Naquele dia, decidi que se não houvesse uma denúncia, ele não pararia. Pedi ao coordenador adjunto do departamento o contato da ouvidoria, mas ao escrever a denúncia, percebi que o site só recebia sugestões, elogios e comentários, mas não aceitava denúncias. Com isso, procurei o e-mail da ouvidoria e mandei, mas nas três tentativas recebi as negativas. Nestes e-mails, a ouvidoria me exigia algum “documento comprobatório” do que eu estava afirmando, e que apenas poderiam encaminhar a denúncia se eu tivesse provas. As negativas foram como um balde de água fria, me vi sem saída, pois em teoria ninguém teria escutado o maldito comentário.

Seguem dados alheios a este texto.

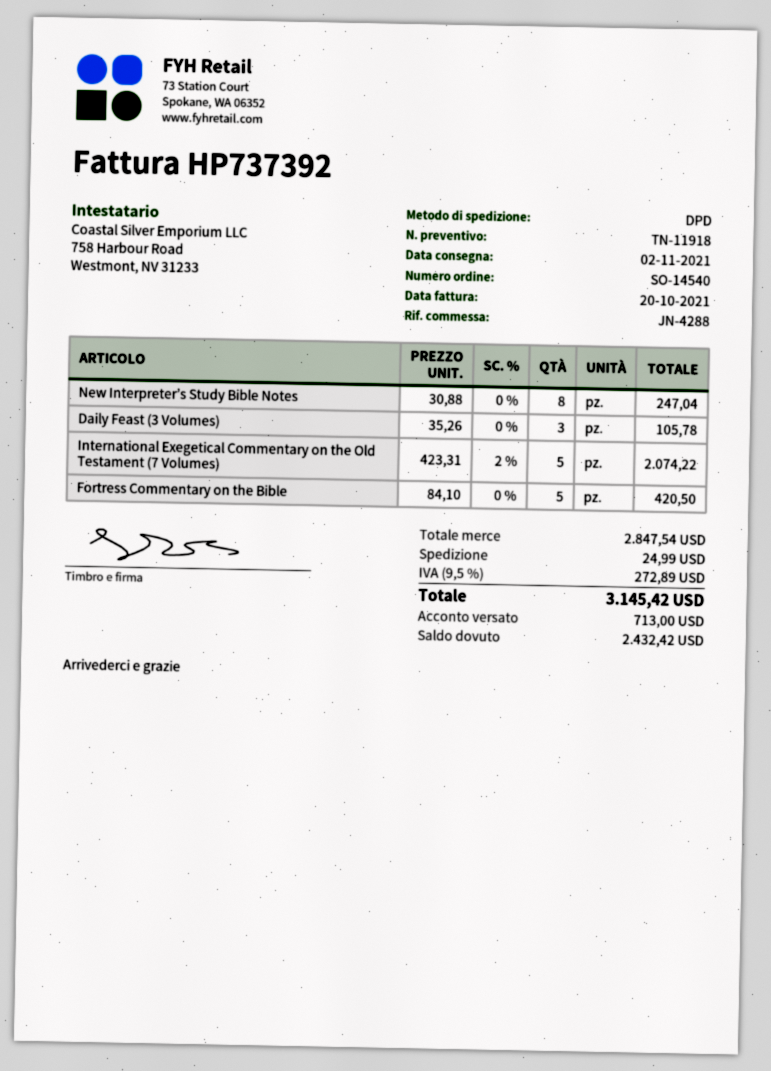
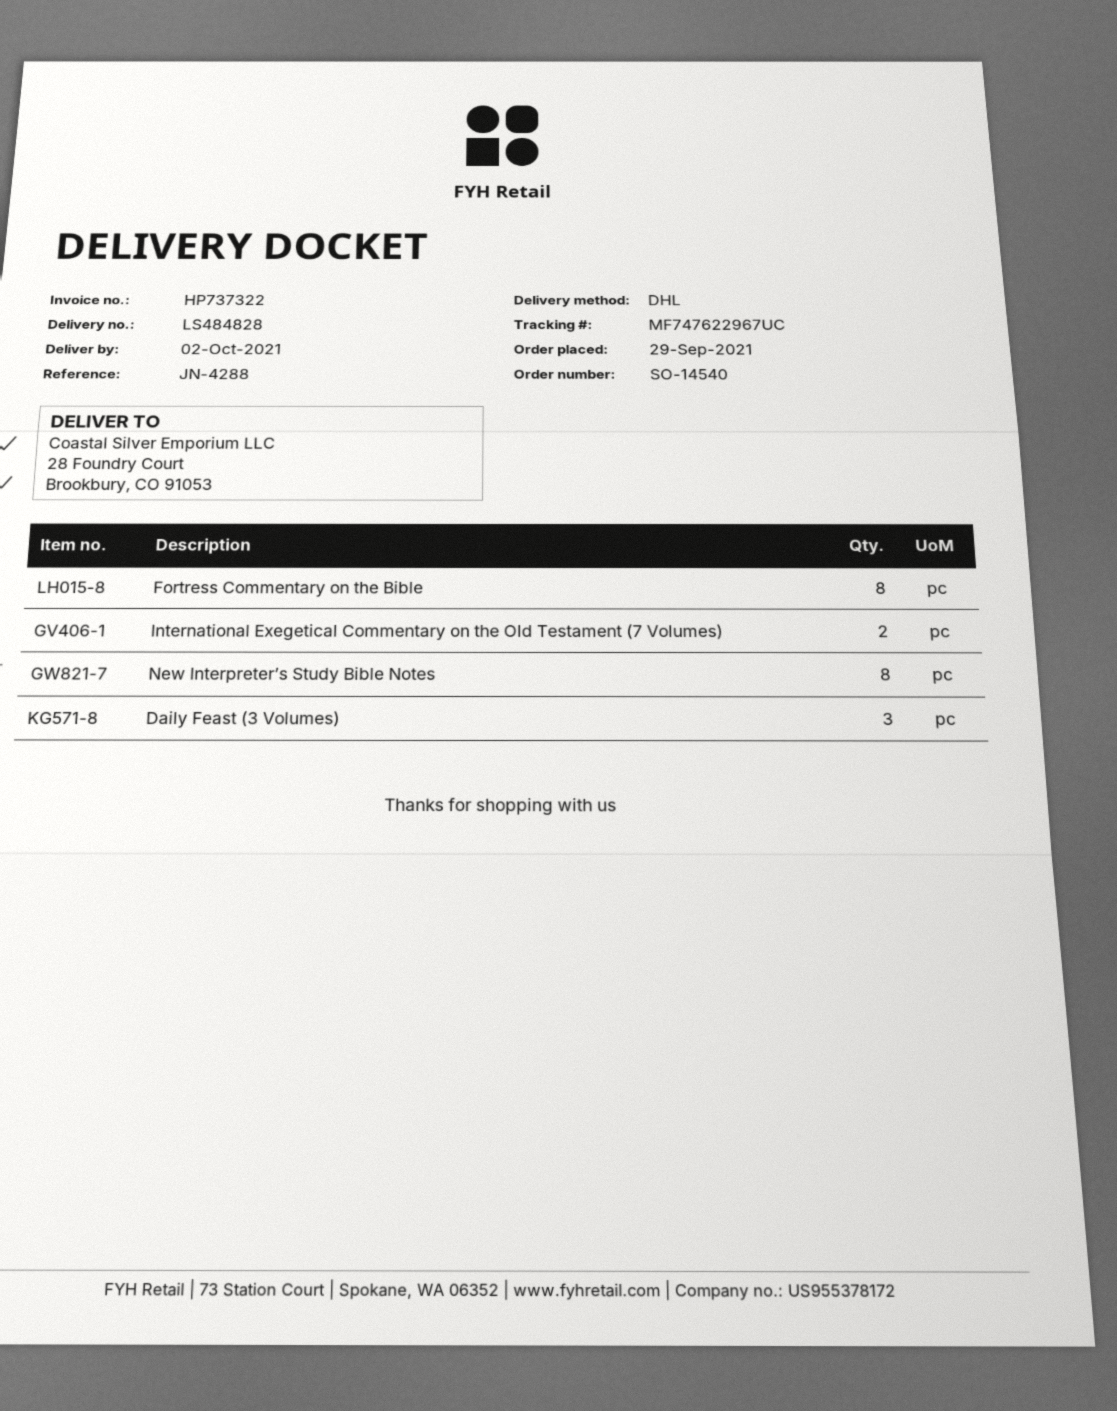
delivery date: 2021-11-02 -> 2021-10-02
invoice number: HP737392 -> HP737322
shipping method: DPD -> DHL
International Exegetical Commentary on the Old Testament (7 Volumes): 5 -> 2
Fortress Commentary on the Bible: 5 -> 8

Depois das negativas, confesso que achei que não teria mais jeito, conversei com uma professora, que já foi advogada, e ela me sugeriu ir ao Ministério Público, mas fiquei com medo e posterguei o máximo que consegui, até que surgiu a ideia: poderia aproveitar o FoMerco (Fórum Universitário do Mercosul), que seria realizado neste ano na Universidade Estadual da Paraíba (UEPB), onde estudo. Foi uma opção que parecia certa, mas fiquei com medo de piorar a situação, então descartei.

A decisão de falar no FoMerco

Quando o FoMerco começou, em 22 de novembro, apresentei um artigo escrito com uma professora intitulado (In)Moralidade do abjeto preceito de “mulher honesta” no Brasil: perpetualidade da reminiscência histórica. Durante a apresentação expliquei o que seria uma “mulher honesta”, segundo definições misóginas e patriarcais, até que, ao final, decidi falar sobre o assédio que ocorre nas universidades e expus minha situação.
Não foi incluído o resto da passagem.